Diese Strategie, die auf zuverlässige Wirksamkeit
 und skalierbare Herstellung ausgelegt ist, zielt darauf ab, Infektionen zu verhindern, anstatt auf sie zu reagieren. DeColi bietet einen neuen, proaktiven Weg, um antibiotikaresistente Infektionen zu reduzieren und die Behandlungsergebnisse für Patient*innen zu verbessern.


Antragstellende: Dr. Marie Wende, Prof. Dr. Till Strowig & Dr. Christian Brandstetter
Institution: Helmholtz-Zentrum für Infektionsforschung (HZI)

Ein besonderes Highlight der Konferenz: Als einziger Student unter den Teilnehmenden Teams des IBT-Events präsentierte der 22-jährige Student Pedro Gebhardt Apalategui für das Team PathoPress – gemeinsam mit Prof. Philipp Ströbel und Friederike Mörk. Das DeColi-Team wurde von Prof. Dr. Till Strowig, Prof. Dr. Julia Henkel und Dr. Christian Brandstetter vertreten.

Förderung als Katalysator für biomedizinische Ausgründungen

Das Portfolio Advisory Board unter Vorsitz von Prof. Dr. Peter Hammann (Consultant, ehem. Sanofi) und Vize-Vorsitzender Prof. Dr.
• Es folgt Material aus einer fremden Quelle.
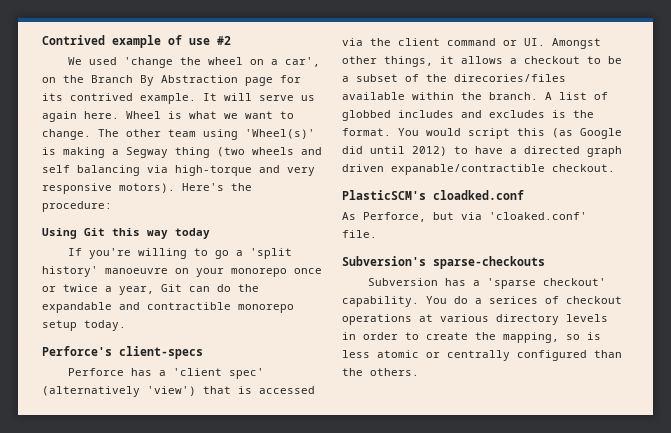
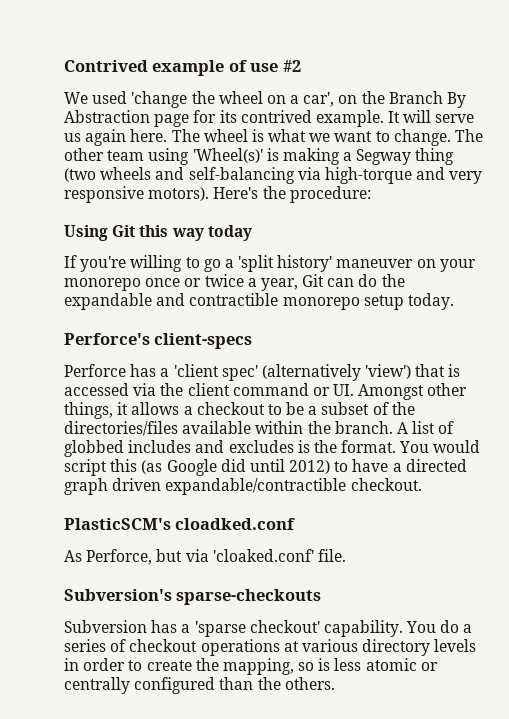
- Wheel is what we want to change.
+ The wheel is what we want to change.
- The other team using 'Wheel(s)' is making a Segway thing (two wheels and self balancing via high-torque and very responsive motors).
+ The other team using 'Wheel(s)' is making a Segway thing (two wheels and self-balancing via high-torque and very responsive motors).
- If you're willing to go a 'split history' manoeuvre on your monorepo once or twice a year, Git can do the expandable and contractible monorepo setup today.
+ If you're willing to go a 'split history' maneuver on your monorepo once or twice a year, Git can do the expandable and contractible monorepo setup today.
- Perforce has a 'client spec' (alternatively 'view') that is accessed via the client command or UI. Amongst other things, it allows a checkout to be a subset of the direcories/files available within the branch.
+ Perforce has a 'client spec' (alternatively 'view') that is accessed via the client command or UI. Amongst other things, it allows a checkout to be a subset of the directories/files available within the branch.
- You would script this (as Google did until 2012) to have a directed graph driven expanable/contractible checkout.
+ You would script this (as Google did until 2012) to have a directed graph driven expandable/contractible checkout.
- You do a serices of checkout operations at various directory levels in order to create the mapping, so is less atomic or centrally configured than the others.
+ You do a series of checkout operations at various directory levels in order to create the mapping, so is less atomic or centrally configured than the others.

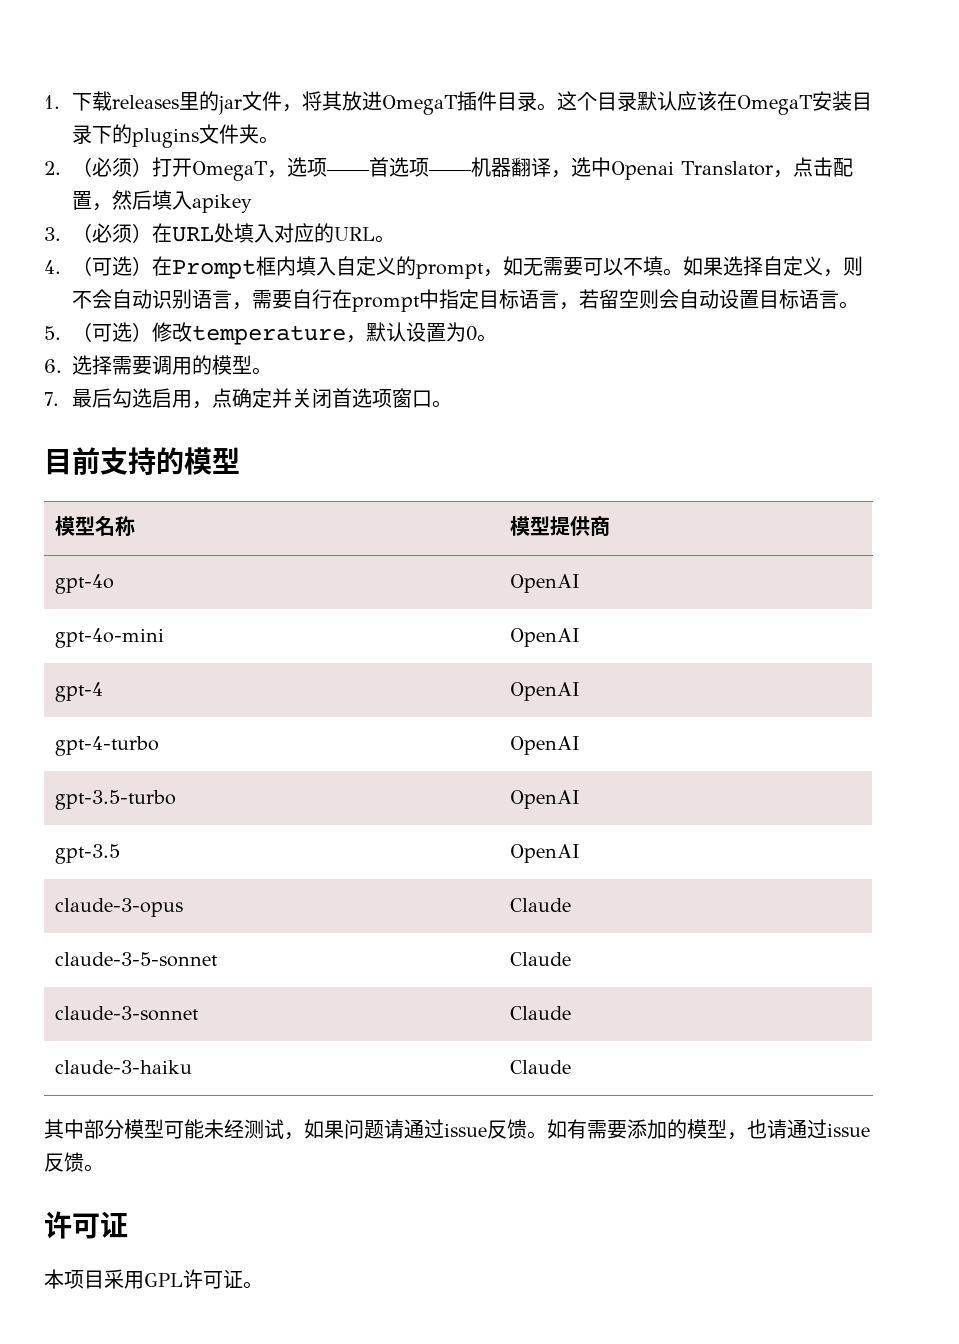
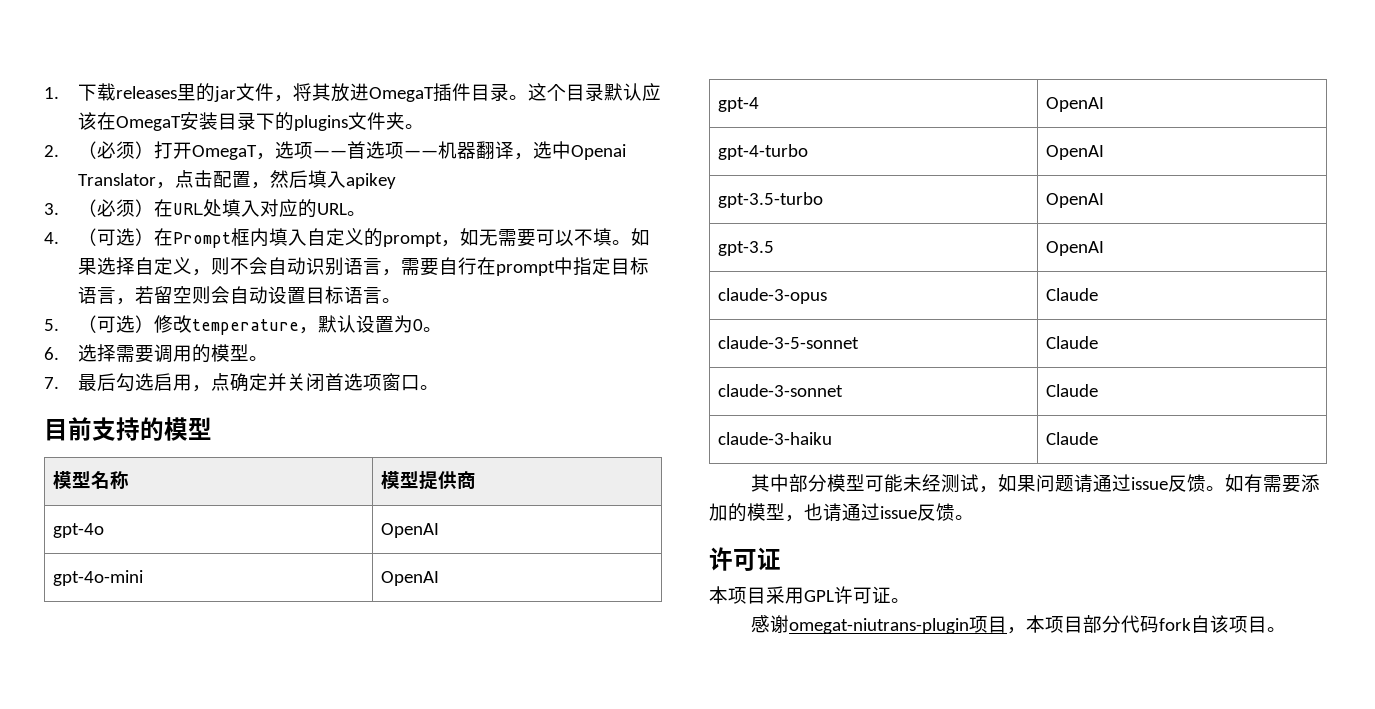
+ 感谢omegat-niutrans-plugin项目，本项目部分代码fork自该项目。

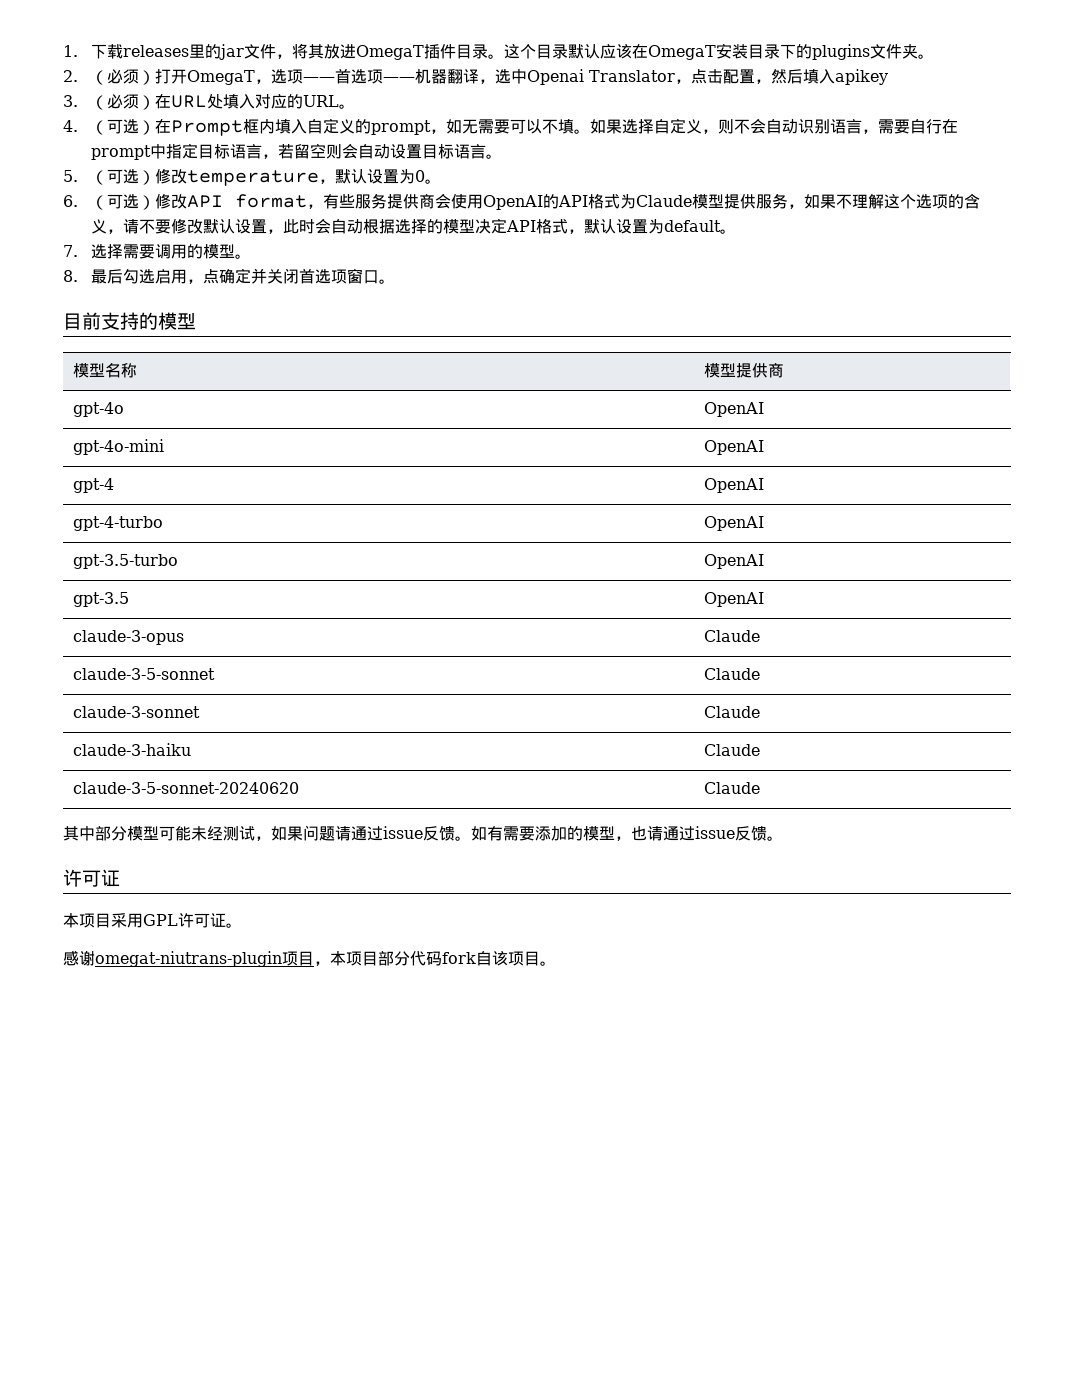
- 6.选择需要调用的模型。
+ 6.（可选）修改API format，有些服务提供商会使用OpenAI的API格式为Claude模型提供服务，如果不理解这个选项的含义，请不要修改默认设置，此时会自动根据选择的模型决定API格式，默认设置为default。
+ 7.选择需要调用的模型。
- 7.最后勾选启用，点确定并关闭首选项窗口。
+ 8.最后勾选启用，点确定并关闭首选项窗口。
+ claude-3-5-sonnet-20240620 | Claude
Helga Rübsamen-Schaeff (Gründerin AiCuris) wählte die beiden Gewinnerprojekte aus einem thematisch breit gefächerten Wettbewerbsfeld – darunter Ansätze zu antibiotikaresistenten Lungeninfektionen, Pankreaskarzinomen, intraoperativer Bildgebung bakterieller Infektionen, einem KI-gestützten Liquid-Biopsy-Test für kolorektalen Krebs sowie einem robotergestützten chirurgischen Assistenzsystem.

“Ich freue mich über zwei Dinge ganz besonders: Wir beobachten mittlerweile eine konstante Zahl an Anträgen neuer Projekte – das spricht deutlich für die Innovationskraft Niedersachsens. Und wir haben diesmal zwei junge Teams gekürt, die ihre Ausgründungsideen hochengagiert vorantreiben.”
– Prof. Dr. Thomas Sommer, Gründungsdirektor, IBT Lower Saxony

Den Teams steht die Fördersumme nun für eine Laufzeit von zwei Jahren zur Verfügung, um ihre Projekte wissenschaftlich und marktorientiert weiterzuentwickeln, weitere Drittmittel einzuwerben und die Grundlage für eine Unternehmensgründung zu schaffen. Das IBT begleitet die Teams dabei durch fachkundiges Coaching, Beratung zu regulatorischen Anforderungen sowie aktives Netzwerken mit Investor*innen und Industriepartner*innen. Mit PathoPress und DeColi umfasst das IBT-Portfolio nun zwölf Projekte mit einer Gesamtförderung von rund 13 Millionen Euro.

Die Portfolio-Konferenz fand im Rahmen der Veranstaltung „Transfer X Machen | IBT Life Science Edition” von Niedersachsen.next statt. Die siebte IBT Portfolio-Konferenz ist für Anfang 2027 in Göttingen geplant. Das IBT wird durch das Land Niedersachsen und die VolkswagenStiftung im Rahmen des Programms zukunft.niedersachsen gefördert und ist seit Ende 2025 Teil von Niedersachsen.next.